L’ancien Premier ministre Dominique de Villepin a été à nouveau entendu, pour la troisième fois, par les juges qui enquêtent sur une supposée conspiration contre Nicolas Sarkozy à l’aide de faux listings de la société financière luxembourgeoise Clearstream.
Accompagné de ses deux avocats, Mes Olivier d’Antin et Luc Brossollet, M. de Villepin, vêtu d’un costume gris anthracite et d’une cravate bleue, est arrivé à 09H55 au pôle financier du palais de justice de Paris.
Dans une courte déclaration à la presse, il a expliqué avoir indiqué aux magistrats lors de sa précédente audition sur son rôle présumé dans l’affaire Clearstream, le 13 septembre, qu’ »il ne s’agissait pas d’une affaire politique mais d’une affaire internationale et industrielle ».
« J’expliquerai lors de cette audition que, dès lors que cette affaire a eu des développements médiatiques, la réponse qui a été celle du gouvernement et de la présidence de la République a été la meilleure possible. Je crois que la réaction, la réponse de l’Etat a été irréprochable, c’est ce que je vais expliquer aux magistrats », a ajouté celui qui était alors ministre des Affaires étrangères puis de l’Intérieur.
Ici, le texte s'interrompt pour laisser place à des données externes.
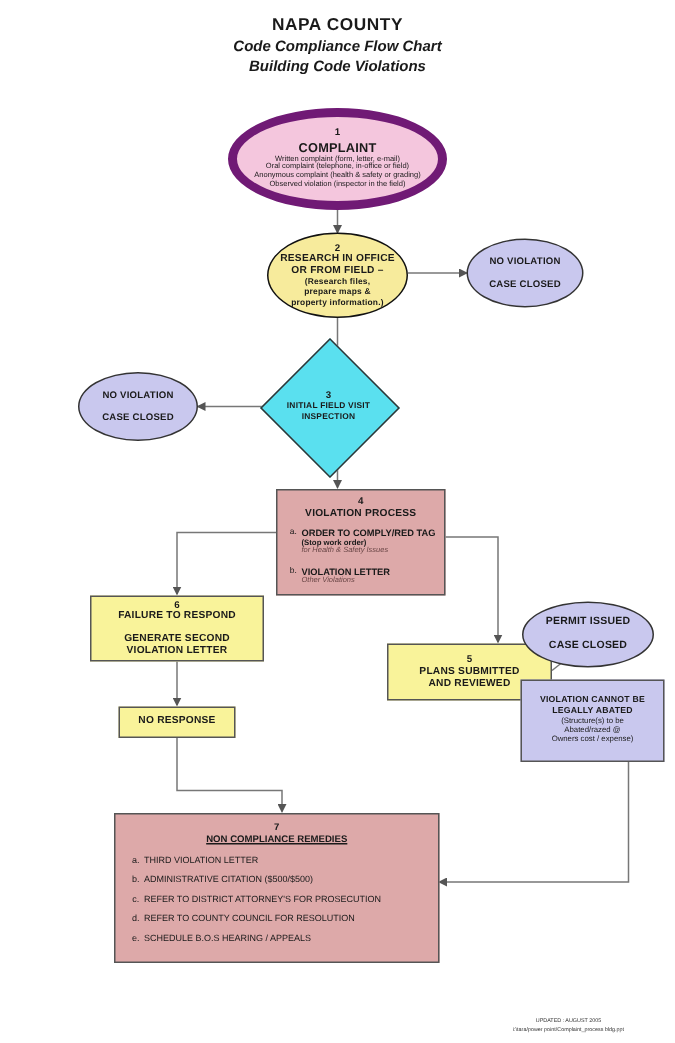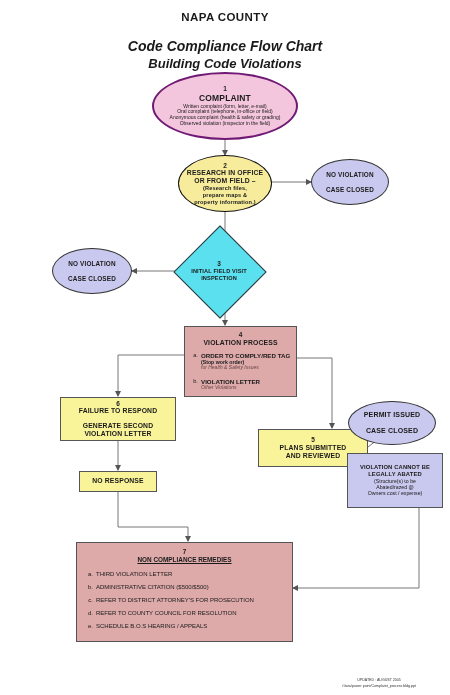--- a/index.html
+++ b/index.html
@@ -10,33 +10,33 @@
     color:#1a1a1a;
     overflow:hidden;
     position:relative;
   }
   #chart{position:absolute;left:0;top:0;width:450px;height:695px;}
 
   
   .hdr{position:absolute;left:0;top:0;width:450px;text-align:center;}
   .hdr .l1{font-size:11.5px;font-weight:bold;letter-spacing:.4px;margin-top:11px;}
   .hdr .l2{font-size:11.5px;font-weight:bold;margin-top:3px;}
-  .hdr .l3{font-size:14px;font-weight:bold;font-style:italic;margin-top:15px;}
-  .hdr .l4{font-size:13px;font-weight:bold;font-style:italic;margin-top:2px;}
+  .hdr .l3{font-size:10px;font-weight:bold;font-style:italic;margin-top:3px;}
+  .hdr .l4{font-size:10px;font-weight:bold;font-style:italic;margin-top:2px;}
 
   
   .node{position:absolute;box-sizing:border-box;
         display:flex;flex-direction:column;align-items:center;justify-content:center;
         text-align:center;line-height:1.18;}
   .num{font-size:6.5px;font-weight:bold;}
   .ttl{font-size:6.8px;font-weight:bold;letter-spacing:.15px;}
   .sub{font-size:5px;}
 
   
-  .oval-pink{background:#f4c6dd;border:2px solid #701a75;border-radius:50%;}
+  .oval-pink{background:#f4c6dd;border:6px solid #701a75;border-radius:50%;}
   .oval-yellow{background:#f7eb9c;border:1px solid #111;border-radius:50%;}
   .oval-blue{background:#c9c8ee;border:1px solid #333;border-radius:50%;}
   .box-pink{background:#dda9a9;border:1px solid #555;}
   .box-yellow{background:#f9f39a;border:1px solid #555;}
   .box-blue{background:#c9c8ee;border:1px solid #555;}
 
   .diamond{position:absolute;}
   .diamond .dshape{position:absolute;left:0;top:0;width:100%;height:100%;
       background:#5ae0ef;border:1px solid #333;
       transform:rotate(45deg);}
Entendu d’abord comme témoin en décembre 2006, l’ancien chef du gouvernement a été mis en examen le 27 juillet par les juges Jean-Marie d’Huy et Henri Pons pour « complicité de dénonciation calomnieuse, recel de vol, recel d’abus de confiance et complicité d’usage de faux ». Dominique de Villepin est sous contrôle judiciaire avec interdiction de rencontrer diverses personnes dont Jacques Chirac et obligation de payer 50.000 euros de caution.
Les juges Jean-Marie d’Huy et Henri Pons le soupçonnent d’avoir participé à une tentative de déstabilisation de l’actuel chef de l’Etat, Nicolas Sarkozy, partie civile dans le dossier.
L’audition du 13 septembre
Entendu une première fois en tant que suspect le 13 septembre, Dominique de Villepin avait clamé son innocence, estimant que l’affaire des faux listings s’expliquait par des rivalités industrielles internes à EADS. Il avait estimé que Nicolas Sarkozy, plaignant dans le dossier, avait « privatisé » l’affaire à son profit en se présentant comme seule victime.
Lors de son audition en septembre, Dominique de Villepin s’est expliqué sur son rôle entre janvier et le printemps 2004 et a démenti les déclarations de Jean-Louis Gergorin (un ex-vice président d’EADS lui aussi mis en examen) selon lesquelles il lui aurait demandé courant avril de transmettre le fameux listing au juge Renaud van Ruymbeke.
Ces déclarations et des notes retrouvées sur l’ordinateur du général Philippe Rondot (témoin clef de cette affaire à qui il dit avoir confié une « mission d’évaluation ») fondent pour partie les poursuites contre l’ex-Premier ministre. Elles suggérent l’implication de M. de Villepin dans une manipulation consistant à dénoncer la présence de personnalités, dont M. Sarkozy, par le biais d’un faux listing bancaire de la chambre de compensation luxembourgeoise Clearstream.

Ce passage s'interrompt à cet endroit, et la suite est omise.